DATA TO EXAMINE:
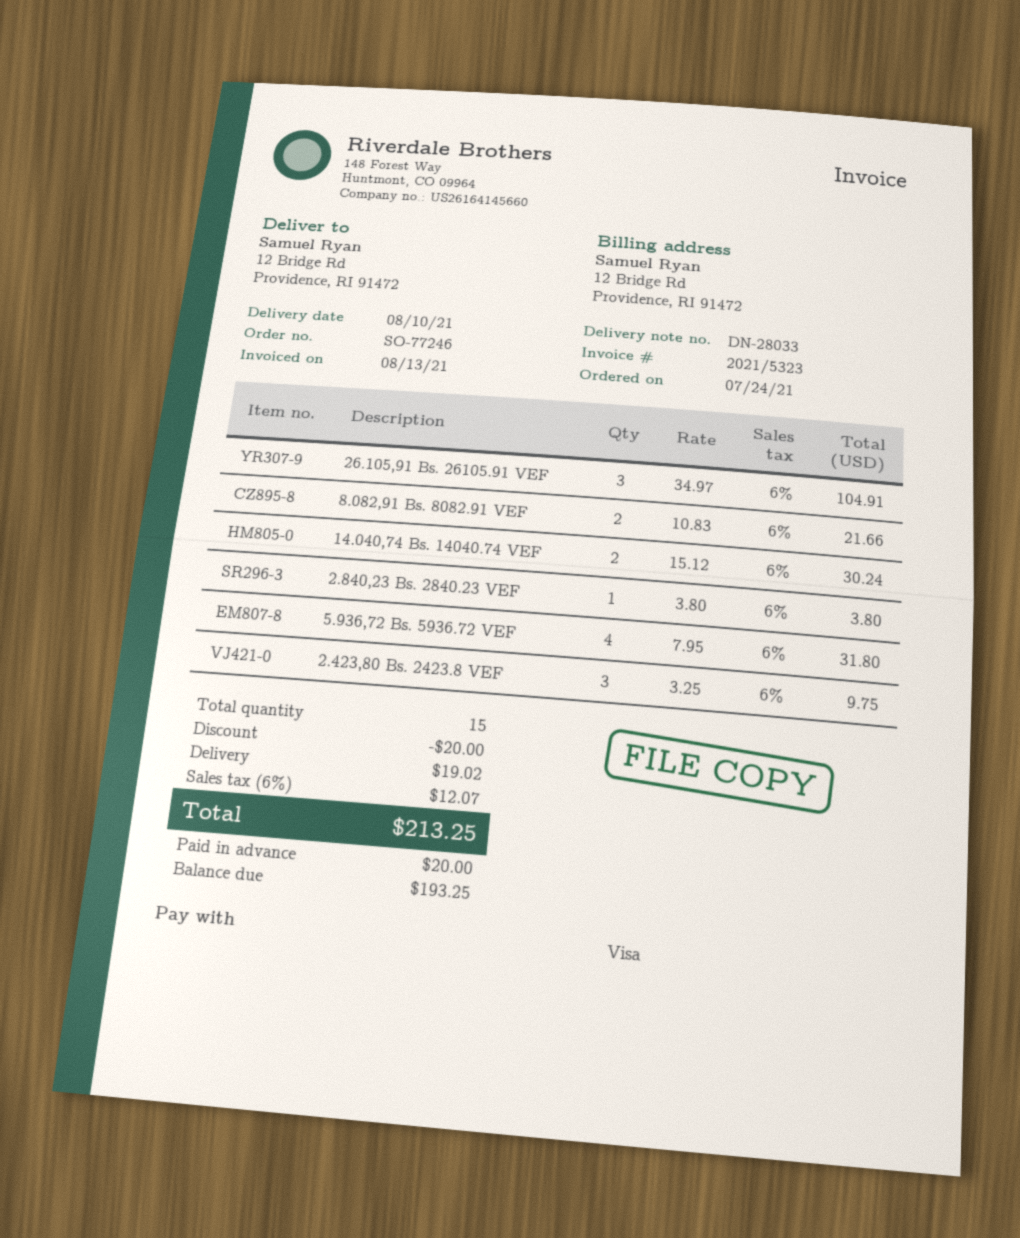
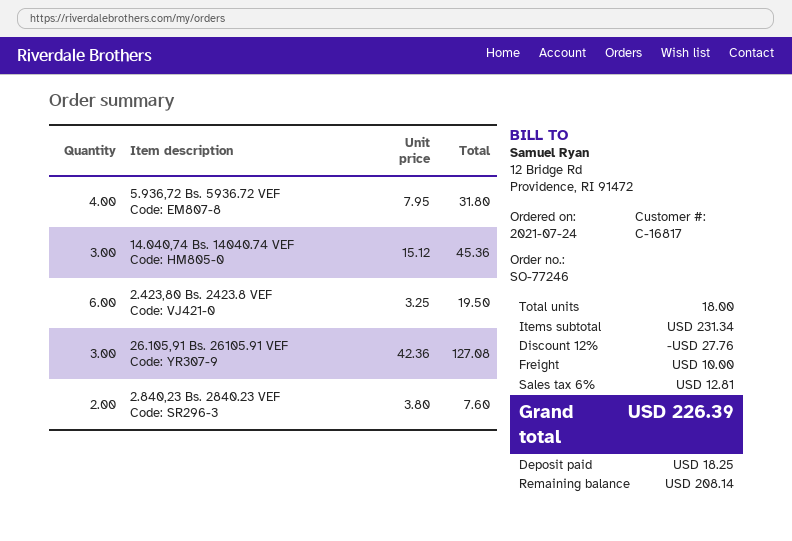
26.105,91 Bs. 26105.91 VEF: 3 x 34.97 = 104.91 -> 3 x 42.36 = 127.08
8.082,91 Bs. 8082.91 VEF: 2 x 10.83 = 21.66 -> none
14.040,74 Bs. 14040.74 VEF: 2 x 15.12 = 30.24 -> 3 x 15.12 = 45.36
2.840,23 Bs. 2840.23 VEF: 1 x 3.80 = 3.80 -> 2 x 3.80 = 7.60
2.423,80 Bs. 2423.8 VEF: 3 x 3.25 = 9.75 -> 6 x 3.25 = 19.50
total quantity: 15 -> 18
discount: 20.00 -> 27.76
shipping: 19.02 -> 10.00
tax: 6% = 12.07 -> 6% = 12.81
total: 213.25 -> 226.39
deposit: 20.00 -> 18.25
balance: 193.25 -> 208.14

WHAT IS REQUIRED:
Each line above must be set down exactly, though no picture should be carried over.

THE COMPLETED TASK:
26.105,91 Bs. 26105.91 VEF: 3 x 34.97 = 104.91 -> 3 x 42.36 = 127.08
8.082,91 Bs. 8082.91 VEF: 2 x 10.83 = 21.66 -> none
14.040,74 Bs. 14040.74 VEF: 2 x 15.12 = 30.24 -> 3 x 15.12 = 45.36
2.840,23 Bs. 2840.23 VEF: 1 x 3.80 = 3.80 -> 2 x 3.80 = 7.60
2.423,80 Bs. 2423.8 VEF: 3 x 3.25 = 9.75 -> 6 x 3.25 = 19.50
total quantity: 15 -> 18
discount: 20.00 -> 27.76
shipping: 19.02 -> 10.00
tax: 6% = 12.07 -> 6% = 12.81
total: 213.25 -> 226.39
deposit: 20.00 -> 18.25
balance: 193.25 -> 208.14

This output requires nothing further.